• [Task objective] Every line below between the one holding "[339,118,369,137] [39,150,174,169] it" and the one holding "[606,541,867,563] here: ColorWheel", inclusive, should be copied exactly, and no other line.

• [Provided information]
____
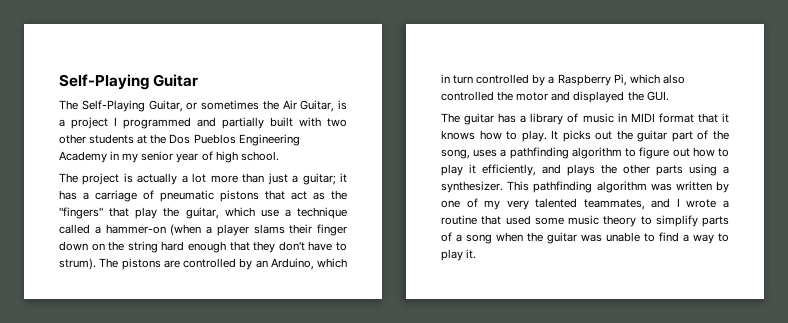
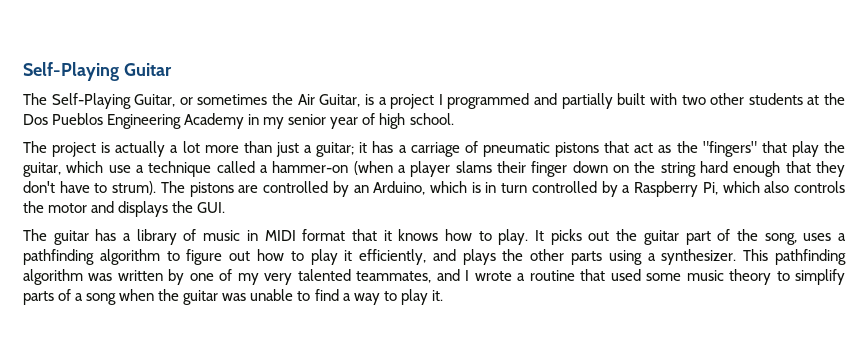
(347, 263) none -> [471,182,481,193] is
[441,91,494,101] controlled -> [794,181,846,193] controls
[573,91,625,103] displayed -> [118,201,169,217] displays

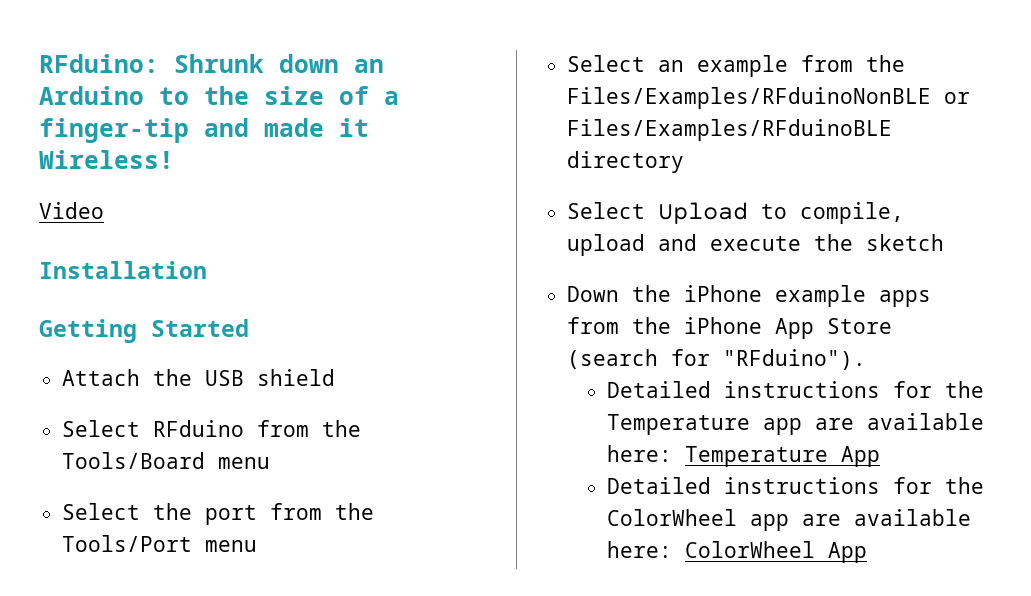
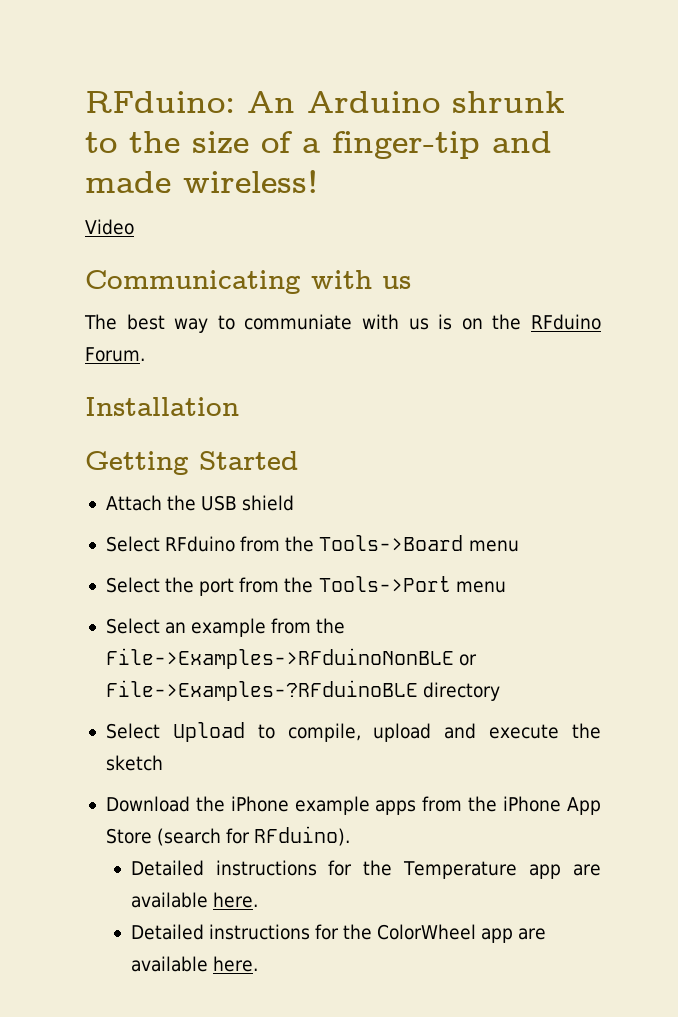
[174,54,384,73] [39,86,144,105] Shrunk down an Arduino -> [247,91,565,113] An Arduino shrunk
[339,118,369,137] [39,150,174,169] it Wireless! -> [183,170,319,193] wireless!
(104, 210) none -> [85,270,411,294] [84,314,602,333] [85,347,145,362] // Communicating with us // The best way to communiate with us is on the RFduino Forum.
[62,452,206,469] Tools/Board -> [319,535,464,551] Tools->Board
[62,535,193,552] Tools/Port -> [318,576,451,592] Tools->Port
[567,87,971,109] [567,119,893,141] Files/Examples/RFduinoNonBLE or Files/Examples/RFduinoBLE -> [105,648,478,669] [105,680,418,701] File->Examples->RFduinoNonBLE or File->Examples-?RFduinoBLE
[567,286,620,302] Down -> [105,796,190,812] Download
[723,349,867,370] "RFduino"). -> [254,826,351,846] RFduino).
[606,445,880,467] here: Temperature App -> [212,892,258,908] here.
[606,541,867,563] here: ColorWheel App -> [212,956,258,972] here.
____
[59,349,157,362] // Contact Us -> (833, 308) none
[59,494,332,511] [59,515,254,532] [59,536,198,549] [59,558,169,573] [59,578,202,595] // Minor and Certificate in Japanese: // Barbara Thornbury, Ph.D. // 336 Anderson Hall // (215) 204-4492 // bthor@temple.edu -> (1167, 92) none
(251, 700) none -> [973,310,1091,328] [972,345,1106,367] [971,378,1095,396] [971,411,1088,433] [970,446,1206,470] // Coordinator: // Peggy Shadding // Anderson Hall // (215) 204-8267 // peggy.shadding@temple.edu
____
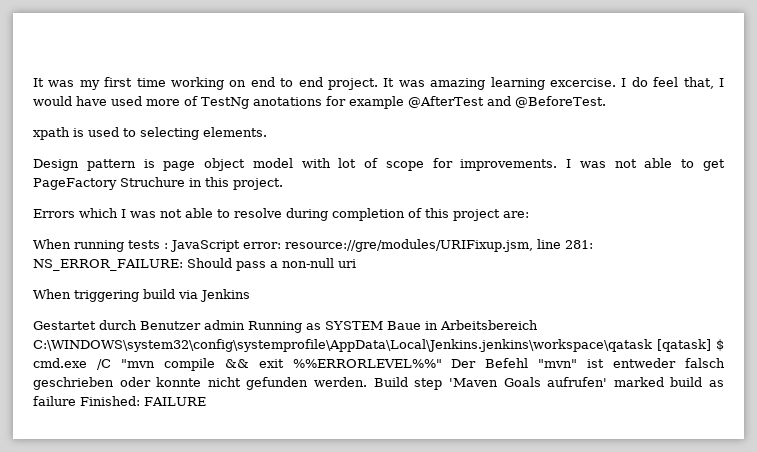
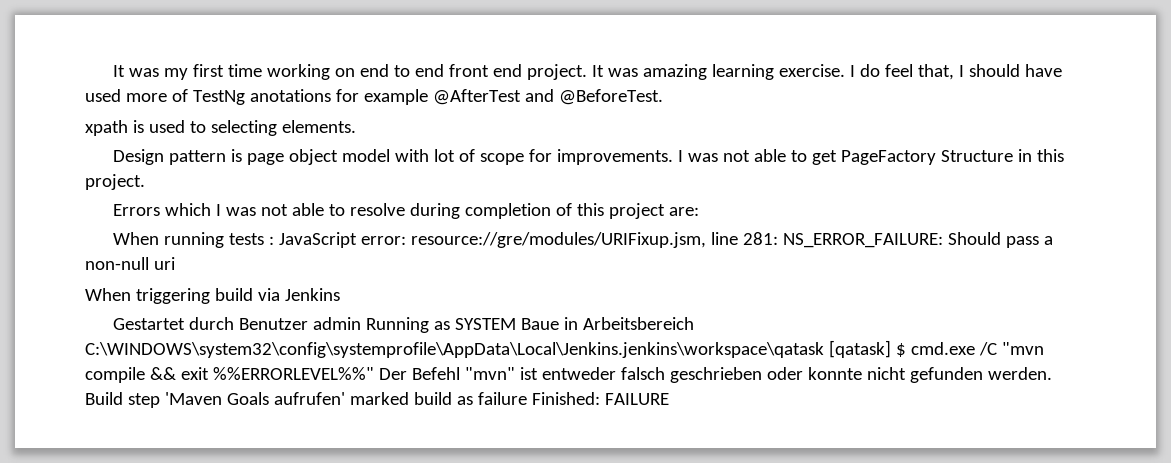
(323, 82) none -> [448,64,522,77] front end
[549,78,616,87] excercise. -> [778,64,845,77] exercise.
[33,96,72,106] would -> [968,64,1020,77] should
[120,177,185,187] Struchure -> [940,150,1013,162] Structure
____
• [Problem solution]
[339,118,369,137] [39,150,174,169] it Wireless! -> [183,170,319,193] wireless!
(104, 210) none -> [85,270,411,294] [84,314,602,333] [85,347,145,362] // Communicating with us // The best way to communiate with us is on the RFduino Forum.
[62,452,206,469] Tools/Board -> [319,535,464,551] Tools->Board
[62,535,193,552] Tools/Port -> [318,576,451,592] Tools->Port
[567,87,971,109] [567,119,893,141] Files/Examples/RFduinoNonBLE or Files/Examples/RFduinoBLE -> [105,648,478,669] [105,680,418,701] File->Examples->RFduinoNonBLE or File->Examples-?RFduinoBLE
[567,286,620,302] Down -> [105,796,190,812] Download
[723,349,867,370] "RFduino"). -> [254,826,351,846] RFduino).
[606,445,880,467] here: Temperature App -> [212,892,258,908] here.
[606,541,867,563] here: ColorWheel App -> [212,956,258,972] here.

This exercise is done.